JAKARTA - Peneliti Fakultas Kedokteran Gigi Universitas Padjadjaran (Unpad), Amaliya, menjadi panelis dalam Global Forum on Nicotine 2023 (GFN23) beberapa waktu lalu.
Konferensi internasional yang mengusung tema “Tobacco harm reduction - the next decade” tersebut dihadiri ilmuwan, peneliti, dokter, dan analis kebijakan ternama dari berbagai negara untuk memaparkan hasil penelitian, pengalaman, serta praktik terbaik dalam pengendalian tembakau.
Dalam diskusi tersebut, Amaliya memaparkan hasil kajian klinis bertajuk “Nikotin dan Respon Gusi Pada Pengguna Vape vs Perokok Saat Mengalami Peradangan Gusi Buatan (Gingivitas Eksperimental)”.

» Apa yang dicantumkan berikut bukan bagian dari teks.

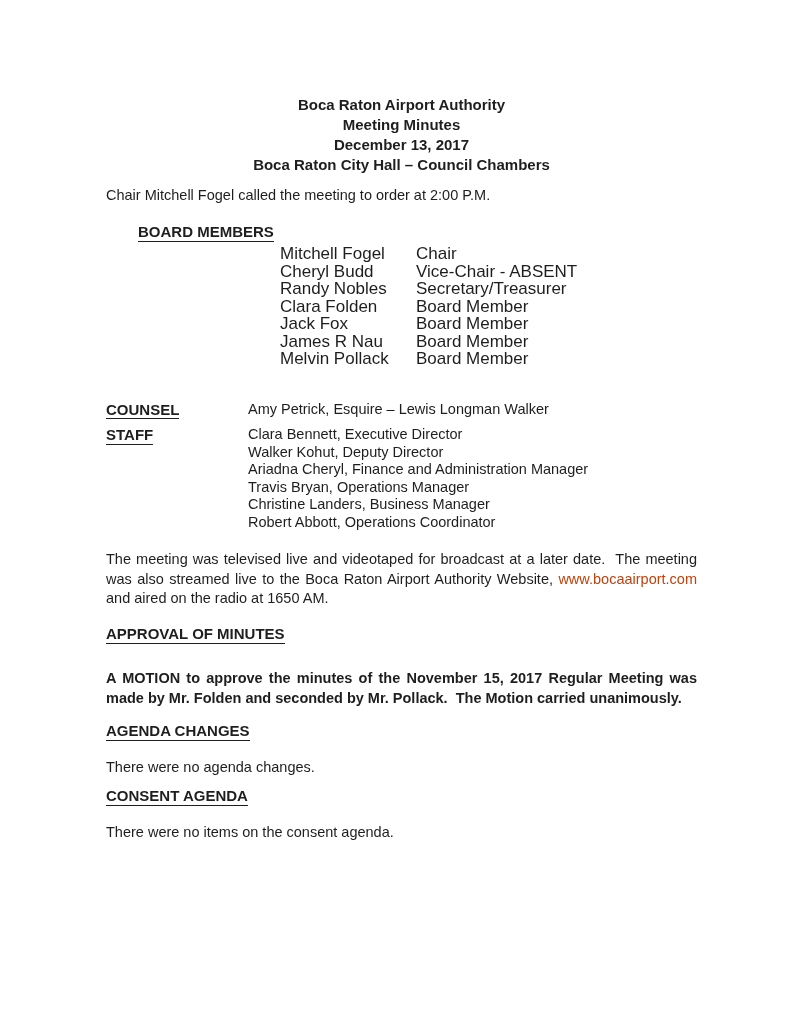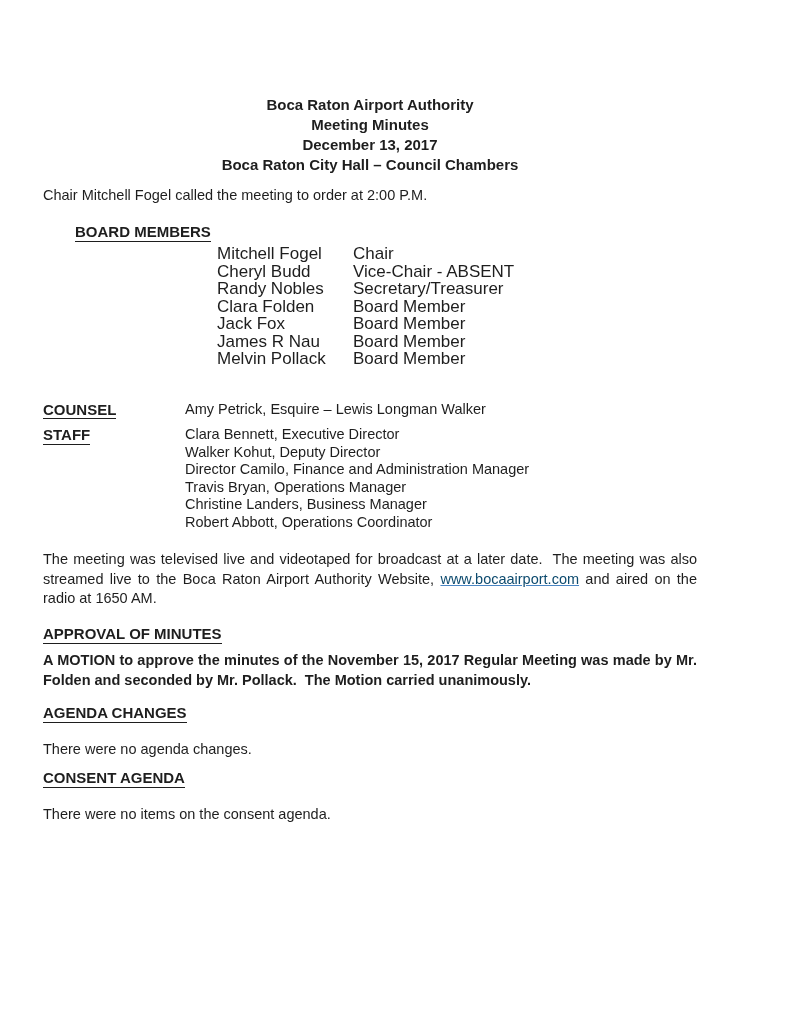--- a/index.html
+++ b/index.html
@@ -6,21 +6,21 @@
     margin: 0;
     padding: 0;
     background: #ffffff;
   }
   .page {
     position: relative;
     width: 791px;
     height: 1024px;
     background: #ffffff;
     box-sizing: border-box;
-    padding: 95px 94px 0 43px;
+    padding: 95px 94px 0 106px;
     font-family: "Liberation Sans", "DejaVu Sans", sans-serif;
     color: #1e1e1e;
     overflow: hidden;
   }
   
   .doc-header {
     text-align: center;
     font-weight: bold;
     font-size: 15px;
     line-height: 20px;
@@ -72,29 +72,28 @@
     margin: 0;
     font-size: 14.5px;
     line-height: 19.5px;
     white-space: pre-wrap;
   }
   .justify { text-align: justify; }
   .broadcast-para { margin-top: 19px; }
   .bold-para { font-weight: bold; line-height: 20px; }
   .approval-heading { margin-top: 16px; }
   .motion-1 { margin-top: 13px; }
-  .motion-2 { margin-top: 6px; }
+  .motion-2 { margin-top: 24px; }
   .agenda-heading { margin-top: 14px; }
   .agenda-text { margin-top: 17px; }
   .consent-heading { margin-top: 10px; }
   .consent-text { margin-top: 17px; }
   
   .site-link {
-    color: #0c4a6e;
-    text-decoration: underline;
+    color: #c2410c;
     text-decoration-color: #4a86c4;
     cursor: pointer;
   }
 </style>
 </head>
 <body>
 
 <div class="page">
 
   <header class="doc-header">
@@ -145,21 +144,21 @@
   <section class="label-row counsel-row">
     <span class="label-col"><span class="u">COUNSEL</span></span>
     <span class="value-col">Amy Petrick, Esquire – Lewis Longman Walker</span>
   </section>
 
   <section class="label-row staff-row">
     <span class="label-col"><span class="u">STAFF</span></span>
     <div class="value-col">
       <div>Clara Bennett, Executive Director</div>
       <div>Walker Kohut, Deputy Director</div>
-      <div>Director Camilo, Finance and Administration Manager</div>
+      <div>Ariadna Cheryl, Finance and Administration Manager</div>
       <div>Travis Bryan, Operations Manager</div>
       <div>Christine Landers, Business Manager</div>
       <div>Robert Abbott, Operations Coordinator</div>
     </div>
   </section>
 
   <p class="para justify broadcast-para"><span>The meeting was televised live and videotaped for broadcast at a later date.  The meeting was also streamed live to the Boca Raton Airport Authority Website, </span><a class="site-link">www.bocaairport.com</a><span> and aired on the radio at 1650 AM.</span></p>
 
   <div class="heading approval-heading">
     <span class="u">APPROVAL OF MINUTES</span>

Penelitian ini kata dia bertujuan untuk mengetahui dampak dari produk tembakau alternatif, seperti rokok elektrik dan produk tembakau yang dipanaskan, bagi pertahanan gusi terhadap bakteri plak gigi pada para pengguna produk tembakau alternatif yang telah beralih dari rokok dibandingkan dengan perokok dan bukan perokok.
“Penelitian ini bertujuan untuk mengamati respons gusi yang dinilai dari derajat peradangan gusi, yang merupakan tanda awal dari pertahanan gusi terhadap bakteri plak gigi selama percobaan gingivitis (peradangan gusi) pada pengguna produk tembakau alternatif dibandingkan perokok dan bukan perokok. Gingivitis adalah mekanisme pertahanan dalam merespons plak bakteri yang menempel di permukaan gigi,” ujar Amaliya, dikutip Senin, (10/7/2023).
Penelitian ini melibatkan 15 peserta berusia 18-55 tahun yang dibagi ke dalam tiga kriteria dengan distribusi gender tidak merata. Kriteria pertama adalah perokok dengan masa konsumsi rokok minimal satu tahun.
Selanjutnya, kriteria kedua adalah pengguna produk tembakau alternatif, yang telah beralih dari rokok dengan masa penggunaan minimal satu tahun.
Dan kriteria ketiga adalah bukan perokok. Selama fase gingivitis eksperimental, peserta diinstruksikan untuk tidak menyikat gigi selama 21 hari. Tujuannya untuk melihat sejauh mana gusi merespons bakteri.
“Ada temuan menarik dari penelitian kami, yakni pengguna produk tembakau alternatif yang telah beralih dari rokok menunjukkan respons yang baik terhadap akumulasi plak atau infeksi bakteri dengan tingkat peradangan gusi seperti yang dialami non-perokok,” ungkapnya.
Amaliya menemukan fakta baru dalam penelitiannya. Dikatakannya, nikotin selama ini sering dianggap sebagai penyebab utama gangguan pertahanan gusi yang ditandai dengan penyempitan pembuluh darah. Namun, hasil penelitian ini, membuktikan bahwa pengguna rokok elektrik dengan cairan e-liquid, yang mengandung nikotin, tidak menyebabkan masalah kesehatan pada gusi.
“Kesimpulannya bukan nikotin yang mempersempit pembuluh darah pada gusi dan menutupi tanda klinis peradangan yang normal. Melainkan disebabkan oleh TAR atau kandungan lain dari rokok,” pungkasnya.
Peneliti Senior University of Patras dan School of Public Health-University of West Attica di Yunani, Konstantinos Farsalinos, dalam kesempatan itu juga mengatakan ada banyak prasangka buruk terhadap nikotin.
Kondisi tersebut menyebabkan minimnya minat ilmuwan meneliti nikotin. Menurut dia, nikotin bisa menjadi bidang yang sangat menarik untuk diteliti sebagai teraupetik untuk membantu proses penyembuhan pasien.